So firstly, if you want to add a brand new scene to Alien, the salt mine doesn’t help too much because you also need the rubber alien costume, the spaceship set, a ginger cat (Sigourney Weaver doesn’t age).
For a modern CGI and computer-rendered Sci-Fi film, you will have all the data and programs used to render the film. So if you want a new scene, you can rerun the alien program and the giant spaceship program planet program.
Assuming of course all this has been done in open and standardised formats with programs that you have the source code to; so you can make the programs and data work on whatever computers we might have in 30 years time. So this is where the extra cost comes in, most 2037 people probably will not be very interested in flat screen with moving picture on. So the labour and expertise in turning a 2007 film into a 2037 holodeck feature (or whatever they have) is what will really cost.
Zeth
P.S. Andy, can I humbly request that you consider OpenID as an alternative to creating an account? It is slowly emerging as a standard (a random geeklog user talks about OpenID here).

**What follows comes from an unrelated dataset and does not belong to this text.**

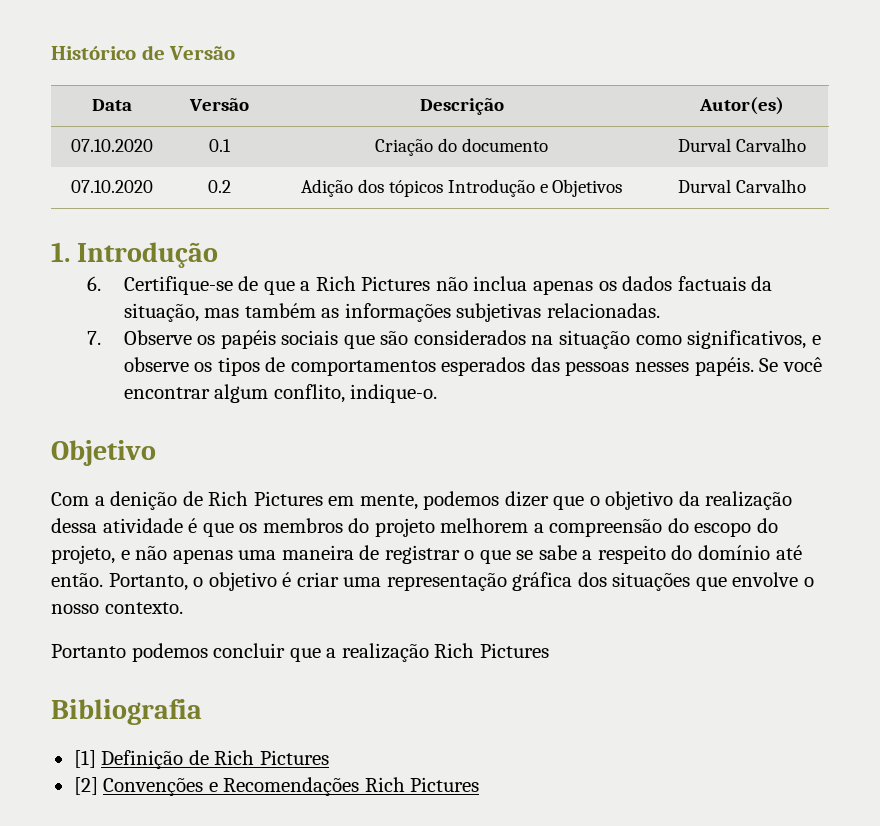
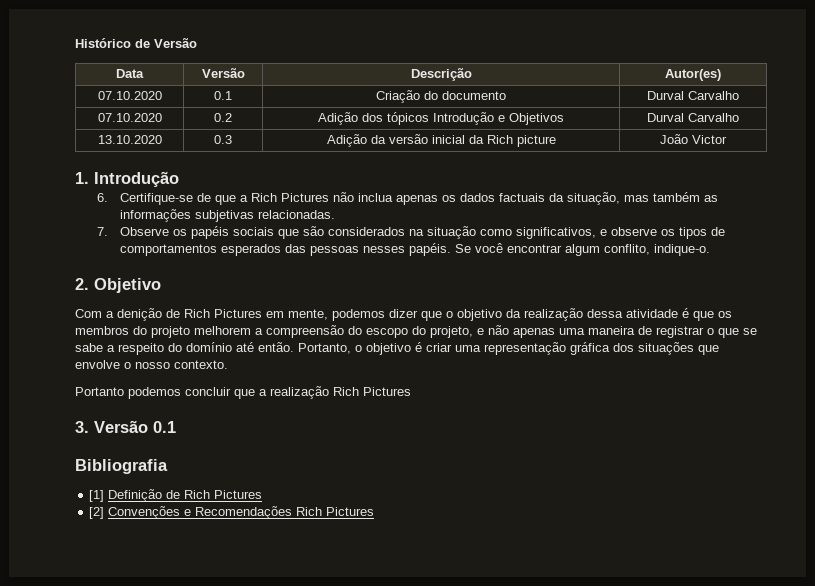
+ 13.10.2020 | 0.3 | Adição da versão inicial da Rich picture | João Victor
- Objetivo
+ 2. Objetivo
+ 3. Versão 0.1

"if you want to add a brand new scene to Alien, the salt mine doesn’t help too much…"
Well, perhaps that’s part of the problem. Filmmakers (studios, directors, producers) are all too eager to go back and re-write existing films. As a prime example, in the last of the original Star Wars Trilogy, the three figures that appeared in the funeral pyre were Yoda, Obi-Won, and Anakin Skywalker. George Lucas seemed to have no problem changing the ghosts of those three, changing the actor who played Anakin from Sebastian Shaw (an older Anakin/Darth) to Hayden Christensen – a much younger man. For some bizarre reason, he didn’t change Obi-Won from Alec Guinness to Ewan McGregor, so there’s some weird disconnect there.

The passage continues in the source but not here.